Cuando regresamos, ya había tomado la decisión de diseñar mi ropa. Ahí empezó lo de las telas. Me sentía a salvo entre las texturas los colores. Creaba mundos con mis propias reglas y a mi medida. Nunca mejor dicho. Mi sello es el tamaño, las grandes dimensiones que impongo a mis muebles. Todo un estilo dicen los entendidos, pero que es una pequeña revancha, nada más. Ni siquiera entiendo por qué ascendí tan rápidamente, quizás hayan sido los contactos de Dolores o el brillo de mi nombre estampado en el borde de una cortina. Hay veces en que no quedo conforme con el trabajo y me pregunto qué les ven a esos sillones imponentes, las camas elefantiásicas más apropiadas para una orgía que para el reposo de un matrimonio convencional, como fue el último caso. Todo lo hago en grande. Cobro el triple, también. Lo más gracioso que me pagan con gusto. Sé que hay muchos que se pavonean diciendo que tienen un Maciel en su casa, como si se tratara de un cuadro de valor. Son los mismos que se ríen a mis espaldas de mi gordura; los mismos que ya no saben en qué gastar la plata y esperan hasta un año para que les haga un lugar en mi agenda.

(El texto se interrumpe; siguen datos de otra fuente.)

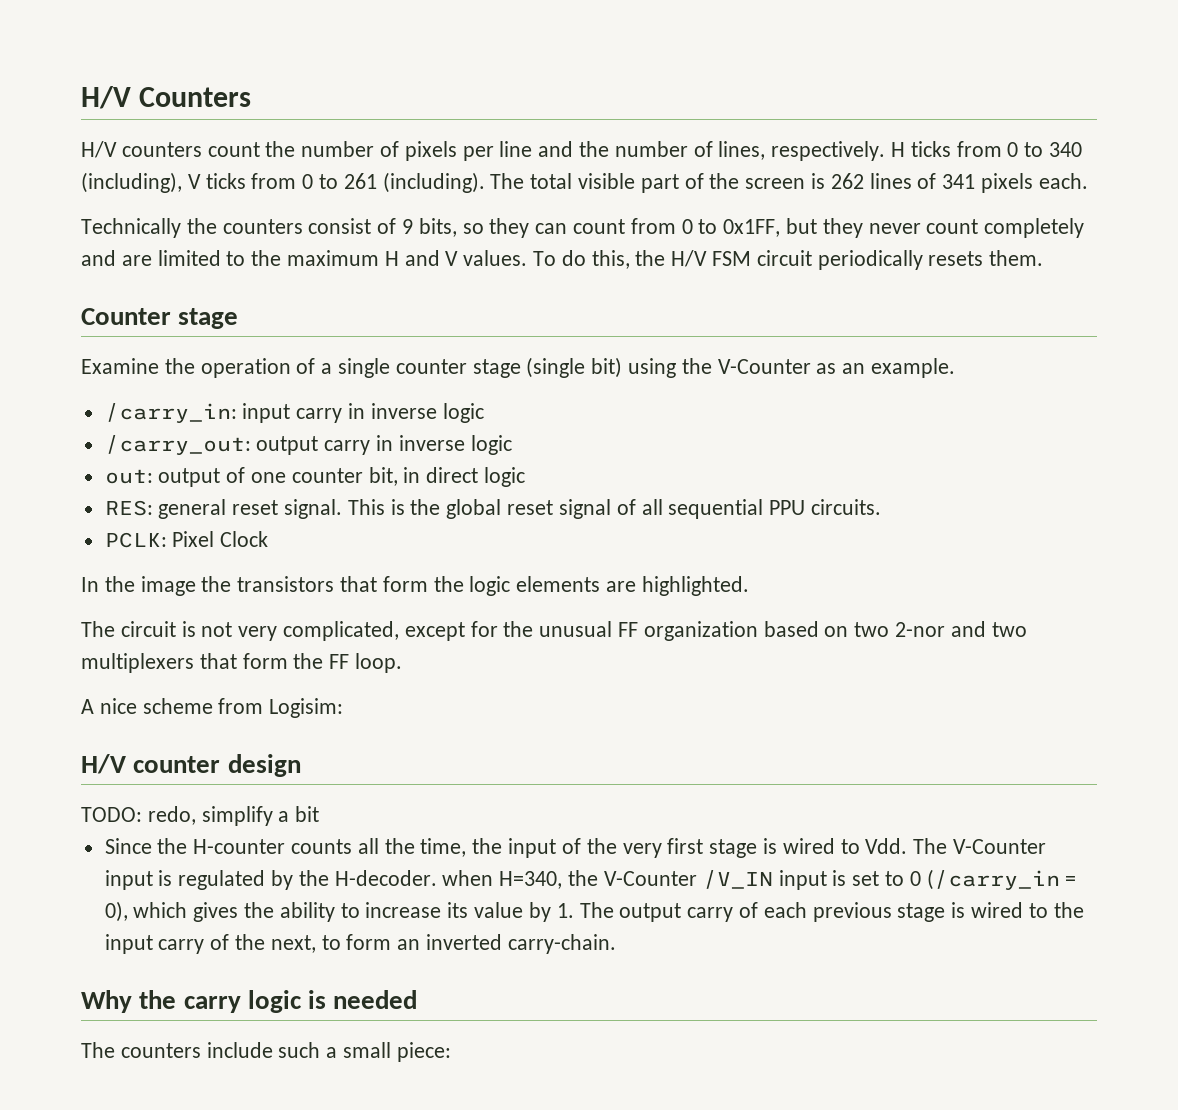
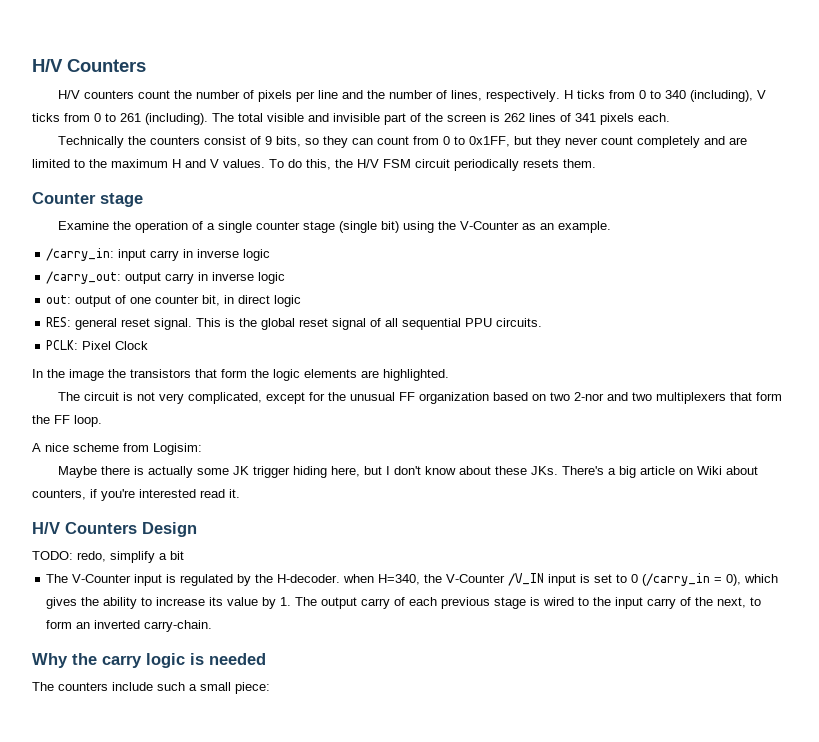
- The total visible part of the screen is 262 lines of 341 pixels each.
+ The total visible and invisible part of the screen is 262 lines of 341 pixels each.
- H/V counter design
+ Maybe there is actually some JK trigger hiding here, but I don't know about these JKs. There's a big article on Wiki about counters, if you're interested read it.
+ H/V Counters Design
- Since the H-counter counts all the time, the input of the very first stage is wired to Vdd. The V-Counter input is regulated by the H-decoder. when H=340, the V-Counter /V_IN input is set to 0 (/carry_in = 0), which gives the ability to increase its value by 1. The output carry of each previous stage is wired to the input carry of the next, to form an inverted carry-chain.
+ The V-Counter input is regulated by the H-decoder. when H=340, the V-Counter /V_IN input is set to 0 (/carry_in = 0), which gives the ability to increase its value by 1. The output carry of each previous stage is wired to the input carry of the next, to form an inverted carry-chain.

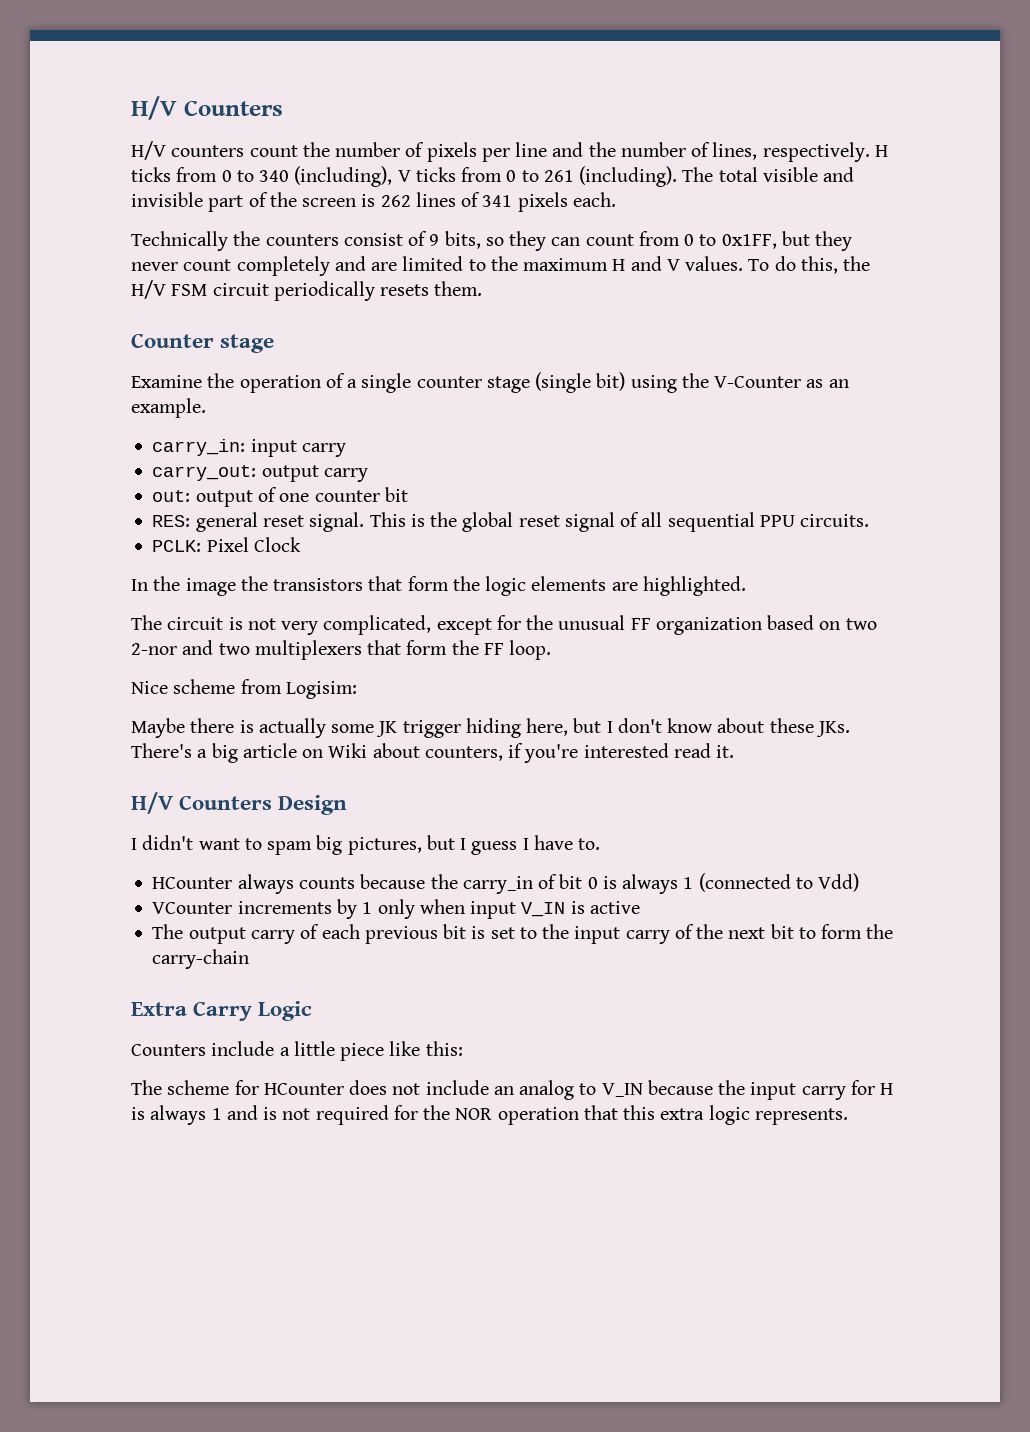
- /carry_in: input carry in inverse logic
- /carry_out: output carry in inverse logic
+ carry_in: input carry
+ carry_out: output carry
- out: output of one counter bit, in direct logic
+ out: output of one counter bit
- A nice scheme from Logisim:
+ Nice scheme from Logisim:
- TODO: redo, simplify a bit
- The V-Counter input is regulated by the H-decoder. when H=340, the V-Counter /V_IN input is set to 0 (/carry_in = 0), which gives the ability to increase its value by 1. The output carry of each previous stage is wired to the input carry of the next, to form an inverted carry-chain.
- Why the carry logic is needed
- The counters include such a small piece:
+ I didn't want to spam big pictures, but I guess I have to.
+ HCounter always counts because the carry_in of bit 0 is always 1 (connected to Vdd)
+ VCounter increments by 1 only when input V_IN is active
+ The output carry of each previous bit is set to the input carry of the next bit to form the carry-chain
+ Extra Carry Logic
+ Counters include a little piece like this:
+ The scheme for HCounter does not include an analog to V_IN because the input carry for H is always 1 and is not required for the NOR operation that this extra logic represents.

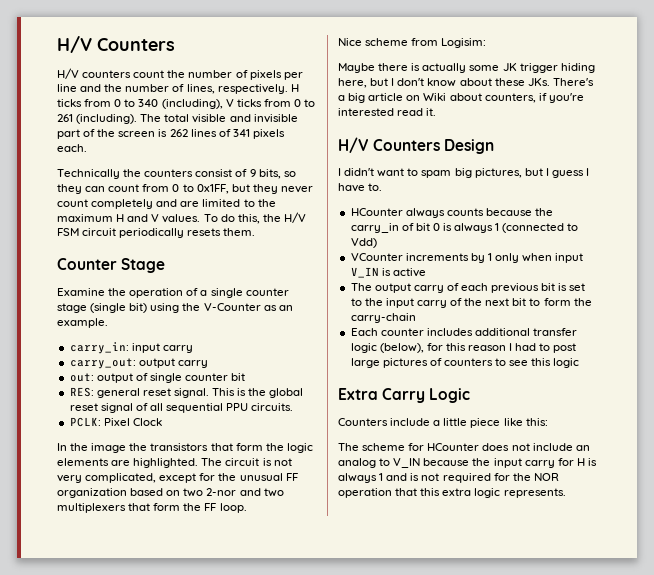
- Counter stage
+ Counter Stage
- out: output of one counter bit
+ out: output of single counter bit
- In the image the transistors that form the logic elements are highlighted.
- The circuit is not very complicated, except for the unusual FF organization based on two 2-nor and two multiplexers that form the FF loop.
+ In the image the transistors that form the logic elements are highlighted. The circuit is not very complicated, except for the unusual FF organization based on two 2-nor and two multiplexers that form the FF loop.
+ Each counter includes additional transfer logic (below), for this reason I had to post large pictures of counters to see this logic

Dolores no tiene ni una vela diseñada por mí. Dice que mi gusto es demasiado ostentoso para su carácter delicado, que ella está sólo para muebles de estilo, las antigüedades. Puede ser, puede que me haya hartado de vivir en un museo y haya decidido virar con aires nuevos. Me gustan los colores estridentes, las combinaciones escandalosas, ando siempre coqueteando con el mal gusto pero no me dejo atrapar en sus redes. Algunos dicen que lo mío es kitsch. Quizás, aunque tendrán que matarme para que los deje ponerme la etiqueta. Eso es parte de mi estilo; una frescura, un desparpajo que me da alas y me permite crear a mis anchas. Hago cualquier mamarracho y encima me pagan. Ponen sus trastes sobre sillas que diseño en noches de insomnio, combinando cualquier cosa que va sobrando en mi taller. ¡Si sabré yo de esta gente! Quedan chochos de la vida, aunque terminen con la espalda doblada o el culo acalambrado. Pero tienen un Maciel. Si eso no es estupidez, que venga alguien y me corrija.

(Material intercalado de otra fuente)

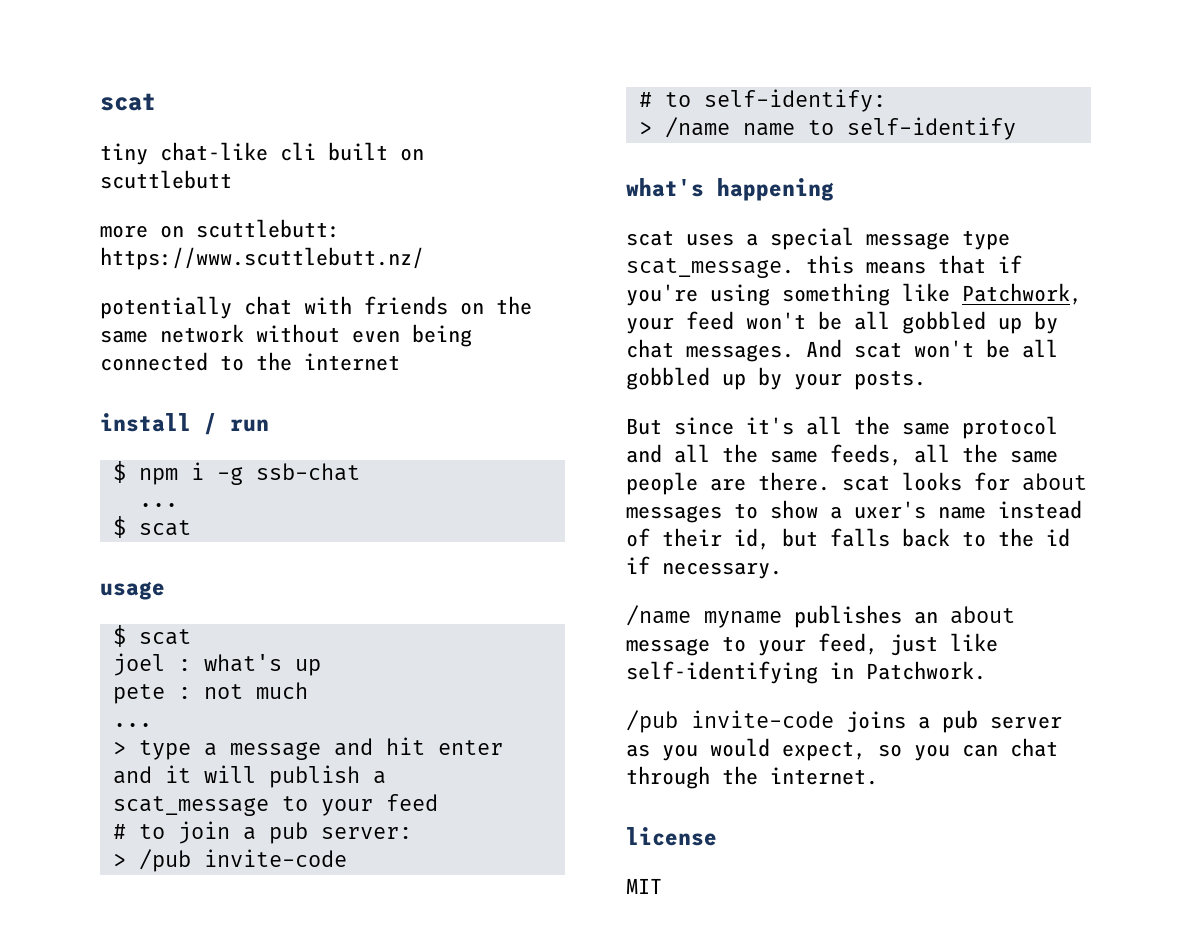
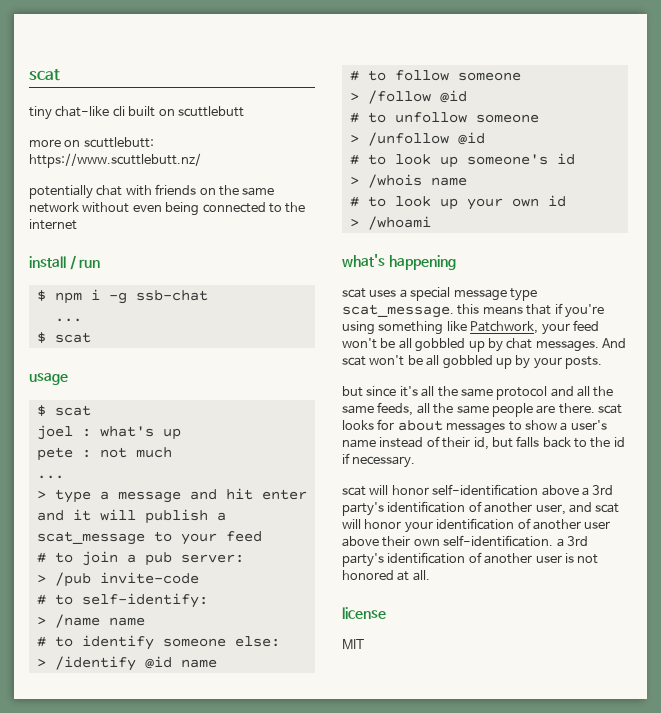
- > /name name to self-identify
+ > /name name
+ # to identify someone else:
+ > /identify @id name
+ # to follow someone
+ > /follow @id
+ # to unfollow someone
+ > /unfollow @id
+ # to look up someone's id
+ > /whois name
+ # to look up your own id
+ > /whoami
- But since it's all the same protocol and all the same feeds, all the same people are there. scat looks for about messages to show a uxer's name instead of their id, but falls back to the id if necessary.
+ but since it's all the same protocol and all the same feeds, all the same people are there. scat looks for about messages to show a user's name instead of their id, but falls back to the id if necessary.
- /name myname publishes an about message to your feed, just like self-identifying in Patchwork.
- /pub invite-code joins a pub server as you would expect, so you can chat through the internet.
+ scat will honor self-identification above a 3rd party's identification of another user, and scat will honor your identification of another user above their own self-identification. a 3rd party's identification of another user is not honored at all.

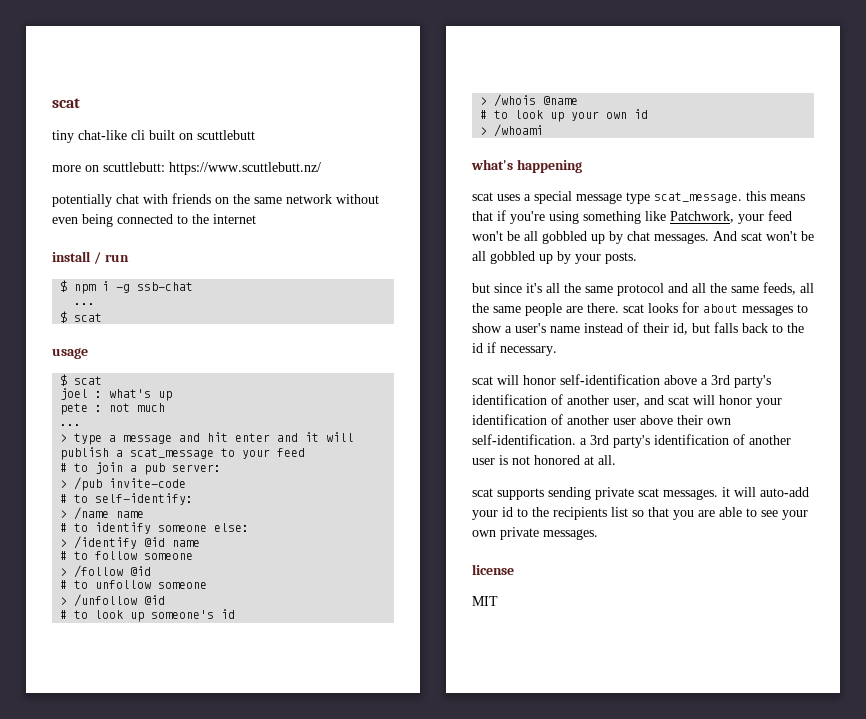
- > /whois name
+ > /whois @name
+ scat supports sending private scat messages. it will auto-add your id to the recipients list so that you are able to see your own private messages.

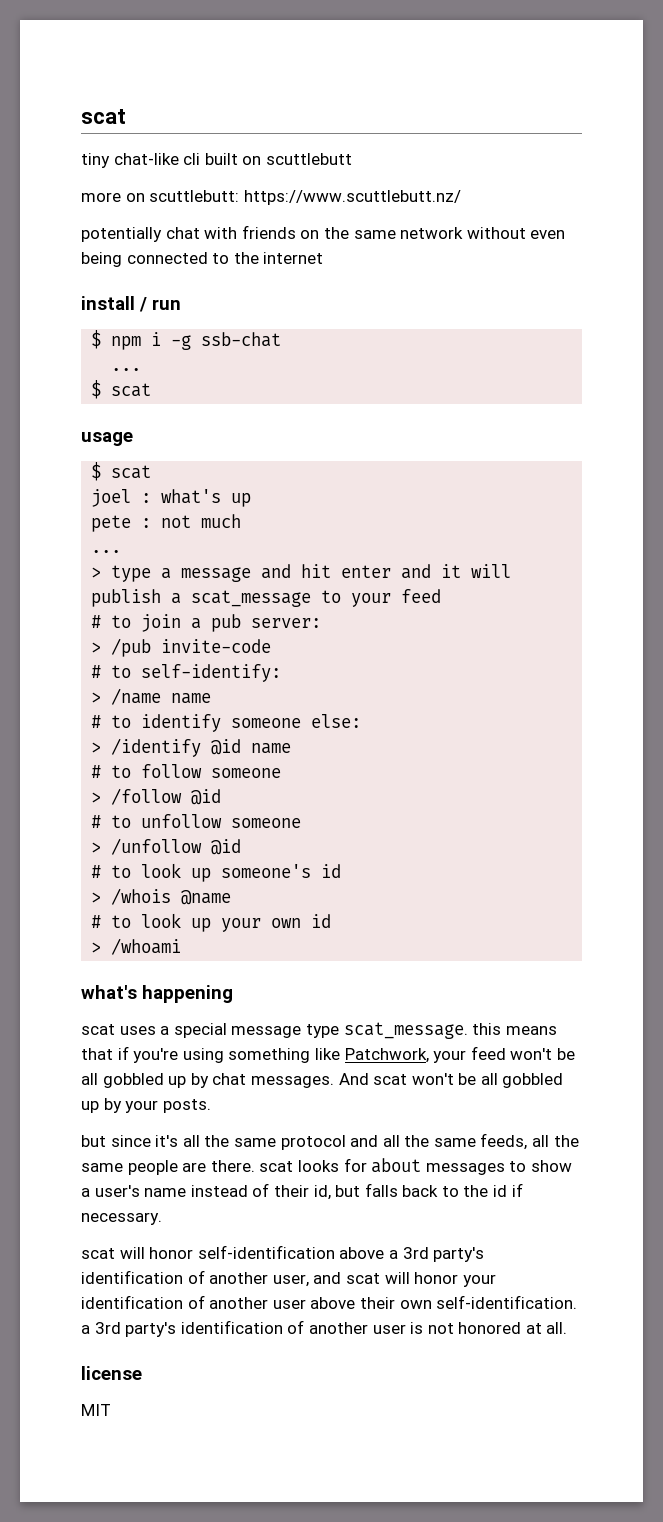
- scat supports sending private scat messages. it will auto-add your id to the recipients list so that you are able to see your own private messages.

Cuando empecé a diseñar mi ropa, sentí la liberación de no tener que depender más de la caridad de los otros. Compraba enormes cortes de las mejores telas y los desplegaba en el piso de mi habitación. Encima ponía un molde de papel con las dimensiones de mi cuerpo. Al principio, se me caían las lágrimas cuando veía mi silueta imponente. Sofocaba esa angustia con comida, por supuesto. Desde la adolescencia, tuve una heladerita en el dormitorio. Fue el último regalo de cumpleaños que me hizo papá y causó una de las peleas más furibundas que hubo en la casa. Dolores lo increpó por incentivar de aquel modo lo que ella consideraba una desviación de conducta. Yo me había encerrado en la cocina y hasta ahí llegaban los gritos y las acusaciones recíprocas. Ahogando la pena en una crema que comía de la fuente, oí cómo hablaban de mí sin el menor cariño. Para ellos, yo era la gorda, esa gorda, la vergüenza de la familia, un despojo humano, una floja que no tenía fuerza de voluntad para ponerse a dieta. Esas y algunas otras sutilezas que mi mente ha preferido olvidar brotaron aquella noche de la boca de mis padres. Tuve que convencerme de que nada podía esperar de ellos. No los juzgo. Me hice cargo de mi vida como pude y a otra cosa. Mandé a la mierda a la familia y lo poco que representaba para mí. De ellos sólo me queda el apellido, un dudoso honor que me ha abierto puertas y del que me aprovecho aunque no me enorgullece. Aquí estoy. Me llamo Maciel y hago lo que puedo.